Date of Report (Date of earliest event reported): July 1, 2023

FINANCE OF AMERICA COMPANIES INC.
(Exact name of registrant as specified in its charter)
Delaware
001-40308
85-3474065
(State or other jurisdiction of incorporation)
(Commission File Number)
(IRS Employer Identification No.)
5830 Granite Parkway, Suite 400
Plano, Texas 75024
(Address of principal executive offices, including zip code)
Registrant's telephone number, including area code: (877) 202-2666
N/A
(Former name or former address, if changed since last report)

Check the appropriate box below if the Form 8-K filing is intended to simultaneously satisfy the filing obligation of the registrant under any of the following provisions:

Written communications pursuant to Rule 425 under the Securities Act (17 CFR 230.425)

Soliciting material pursuant to Rule 14a-12 under the Exchange Act (17 CFR 240.14a-12)

Pre-commencement communications pursuant to Rule 14d-2(b) under the Exchange Act (17 CFR 240.14d-2(b))

Pre-commencement communications pursuant to Rule 13e-4(c) under the Exchange Act (17 CFR 240.13e-4(c))

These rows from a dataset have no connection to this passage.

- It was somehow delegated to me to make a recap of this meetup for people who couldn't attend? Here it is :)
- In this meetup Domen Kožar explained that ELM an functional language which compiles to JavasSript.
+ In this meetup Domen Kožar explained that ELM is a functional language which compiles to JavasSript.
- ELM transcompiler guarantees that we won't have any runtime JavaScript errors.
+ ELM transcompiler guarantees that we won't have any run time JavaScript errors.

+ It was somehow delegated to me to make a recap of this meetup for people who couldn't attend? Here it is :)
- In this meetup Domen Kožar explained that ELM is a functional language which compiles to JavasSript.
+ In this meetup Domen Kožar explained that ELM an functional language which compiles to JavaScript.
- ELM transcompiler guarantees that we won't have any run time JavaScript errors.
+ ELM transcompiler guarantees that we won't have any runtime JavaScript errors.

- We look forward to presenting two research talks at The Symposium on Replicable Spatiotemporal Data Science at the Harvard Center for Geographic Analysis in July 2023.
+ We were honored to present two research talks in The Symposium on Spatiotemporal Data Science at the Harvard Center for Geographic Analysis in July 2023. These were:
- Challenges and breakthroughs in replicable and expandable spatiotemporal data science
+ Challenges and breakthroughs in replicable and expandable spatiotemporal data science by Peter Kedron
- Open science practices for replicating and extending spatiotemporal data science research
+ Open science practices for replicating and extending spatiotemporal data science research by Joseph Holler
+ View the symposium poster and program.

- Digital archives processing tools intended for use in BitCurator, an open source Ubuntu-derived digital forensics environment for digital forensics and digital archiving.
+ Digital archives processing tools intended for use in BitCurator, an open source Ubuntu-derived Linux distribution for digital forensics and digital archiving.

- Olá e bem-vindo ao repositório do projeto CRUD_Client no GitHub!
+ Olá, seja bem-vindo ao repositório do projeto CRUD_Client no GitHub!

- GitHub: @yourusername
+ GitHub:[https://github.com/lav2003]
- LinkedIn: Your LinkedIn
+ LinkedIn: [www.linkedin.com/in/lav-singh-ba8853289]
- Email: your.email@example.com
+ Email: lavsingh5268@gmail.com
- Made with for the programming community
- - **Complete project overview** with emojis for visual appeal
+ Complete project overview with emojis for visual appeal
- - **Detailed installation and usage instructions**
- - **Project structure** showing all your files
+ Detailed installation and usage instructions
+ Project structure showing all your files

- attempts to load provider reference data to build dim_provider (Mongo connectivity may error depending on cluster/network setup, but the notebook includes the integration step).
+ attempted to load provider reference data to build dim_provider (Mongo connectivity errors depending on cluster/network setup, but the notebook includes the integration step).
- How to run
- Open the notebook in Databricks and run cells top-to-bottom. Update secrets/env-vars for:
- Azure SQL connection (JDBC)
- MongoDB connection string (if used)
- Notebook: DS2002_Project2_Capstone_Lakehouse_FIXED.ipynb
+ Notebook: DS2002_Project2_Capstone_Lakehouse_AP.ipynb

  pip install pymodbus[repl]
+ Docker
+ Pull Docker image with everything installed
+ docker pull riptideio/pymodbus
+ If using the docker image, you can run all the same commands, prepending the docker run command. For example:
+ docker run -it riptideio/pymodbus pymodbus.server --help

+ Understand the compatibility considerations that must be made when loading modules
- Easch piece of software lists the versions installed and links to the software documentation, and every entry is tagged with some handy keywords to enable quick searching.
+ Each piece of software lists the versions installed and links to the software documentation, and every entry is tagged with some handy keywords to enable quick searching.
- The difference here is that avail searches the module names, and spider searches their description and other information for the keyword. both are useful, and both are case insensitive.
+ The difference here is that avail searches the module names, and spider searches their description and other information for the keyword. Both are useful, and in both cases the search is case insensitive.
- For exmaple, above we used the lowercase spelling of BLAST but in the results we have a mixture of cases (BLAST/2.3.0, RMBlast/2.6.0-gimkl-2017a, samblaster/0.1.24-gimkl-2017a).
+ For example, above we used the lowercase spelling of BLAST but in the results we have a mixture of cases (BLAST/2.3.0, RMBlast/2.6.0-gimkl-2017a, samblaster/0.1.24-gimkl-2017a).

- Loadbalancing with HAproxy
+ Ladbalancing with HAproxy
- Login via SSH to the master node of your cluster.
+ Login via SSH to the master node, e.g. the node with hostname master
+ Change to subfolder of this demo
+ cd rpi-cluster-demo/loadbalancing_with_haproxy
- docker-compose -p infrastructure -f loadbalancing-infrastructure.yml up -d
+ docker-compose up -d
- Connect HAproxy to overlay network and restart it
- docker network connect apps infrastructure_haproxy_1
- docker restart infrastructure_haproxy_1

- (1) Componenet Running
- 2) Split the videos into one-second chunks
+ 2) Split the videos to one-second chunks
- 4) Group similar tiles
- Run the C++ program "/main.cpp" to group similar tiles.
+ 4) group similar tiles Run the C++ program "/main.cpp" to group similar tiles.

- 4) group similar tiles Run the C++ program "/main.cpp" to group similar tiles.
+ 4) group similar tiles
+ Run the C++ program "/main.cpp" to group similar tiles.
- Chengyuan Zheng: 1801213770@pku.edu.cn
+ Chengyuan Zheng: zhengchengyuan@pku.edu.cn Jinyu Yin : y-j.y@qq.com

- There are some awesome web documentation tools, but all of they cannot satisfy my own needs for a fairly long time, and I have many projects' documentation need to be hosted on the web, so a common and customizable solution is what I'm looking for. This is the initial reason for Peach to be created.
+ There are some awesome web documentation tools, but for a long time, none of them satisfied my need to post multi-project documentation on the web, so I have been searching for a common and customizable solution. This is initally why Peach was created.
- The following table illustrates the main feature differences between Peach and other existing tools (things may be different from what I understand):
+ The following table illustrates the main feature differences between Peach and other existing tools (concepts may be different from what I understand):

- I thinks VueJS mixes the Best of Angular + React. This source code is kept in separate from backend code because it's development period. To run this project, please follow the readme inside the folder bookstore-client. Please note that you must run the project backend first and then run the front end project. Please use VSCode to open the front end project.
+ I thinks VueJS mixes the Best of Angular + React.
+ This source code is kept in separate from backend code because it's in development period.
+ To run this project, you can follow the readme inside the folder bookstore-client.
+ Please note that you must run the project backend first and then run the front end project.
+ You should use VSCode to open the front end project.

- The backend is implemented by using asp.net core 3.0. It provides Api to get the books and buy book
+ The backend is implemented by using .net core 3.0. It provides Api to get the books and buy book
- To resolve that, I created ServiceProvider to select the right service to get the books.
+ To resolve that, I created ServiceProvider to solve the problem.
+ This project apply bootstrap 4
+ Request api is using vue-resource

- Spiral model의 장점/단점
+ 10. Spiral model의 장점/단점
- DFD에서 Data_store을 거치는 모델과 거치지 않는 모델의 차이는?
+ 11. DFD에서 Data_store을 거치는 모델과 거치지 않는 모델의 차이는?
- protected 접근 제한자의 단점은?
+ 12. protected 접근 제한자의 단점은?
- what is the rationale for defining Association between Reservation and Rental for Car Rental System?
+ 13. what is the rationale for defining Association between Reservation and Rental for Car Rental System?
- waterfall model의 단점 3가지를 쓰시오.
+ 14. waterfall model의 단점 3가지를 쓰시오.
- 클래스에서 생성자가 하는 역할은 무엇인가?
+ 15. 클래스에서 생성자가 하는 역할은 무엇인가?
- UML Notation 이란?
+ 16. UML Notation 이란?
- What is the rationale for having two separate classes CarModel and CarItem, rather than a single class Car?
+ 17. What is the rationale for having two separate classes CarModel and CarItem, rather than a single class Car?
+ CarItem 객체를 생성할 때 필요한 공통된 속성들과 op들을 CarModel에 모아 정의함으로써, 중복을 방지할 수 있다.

Securities registered pursuant to Section 12(b) of the Act:
Title of each classTrading Symbol(s)Name of each exchange on which registered
Class A Common Stock, par value $0.0001 per shareFOANew York Stock Exchange
Warrants to purchase shares of Class A Common StockFOA.WSNew York Stock Exchange
Indicate by check mark whether the registrant is an emerging growth company as defined in Rule 405 of the Securities Act of 1933 (§230.405 of this chapter) or Rule 12b-2 of the Securities Exchange Act of 1934 (§240.12b-2 of this chapter).
Emerging growth company
If an emerging growth company, indicate by check mark if the registrant has elected not to use the extended transition period for complying with any new or revised financial accounting standards provided pursuant to Section 13(a) of the Exchange Act. ☐



Introductory Note

This Current Report on Form 8-K is being filed by Finance of America Companies Inc. (the “Company”) in connection with the closing (the “Closing”) on July 1, 2023 (the “Closing Date”) of the sale by Incenter LLC, a Delaware limited liability company and an indirect subsidiary of the Company (“Incenter”), to Essent US Holdings, Inc., a Delaware corporation (the “Buyer”), of one hundred percent of (i) the issued and outstanding shares of capital stock of Agents National Title Holding Company, a Missouri corporation and, prior to the Closing, a direct subsidiary of Incenter and an indirect subsidiary of the Company (“ANTIC”), and (ii) the issued and outstanding membership interests of Boston National Holdings LLC, a Delaware limited liability company and, prior to the Closing, a direct subsidiary of Incenter and an indirect subsidiary of the Company (“BNT”), pursuant to a Securities Purchase Agreement, dated as of February 1, 2023 (the “Securities Purchase Agreement”), by and among the Buyer, Incenter and, for the limited purposes described therein, Finance of America Equity Capital LLC, a Delaware limited liability company and a subsidiary of the Company (“FOAEC”) (such sale, the “Incenter Transaction”). The direct and indirect subsidiaries of ANTIC and BNT as of the Closing Date were also included in the Incenter Transaction.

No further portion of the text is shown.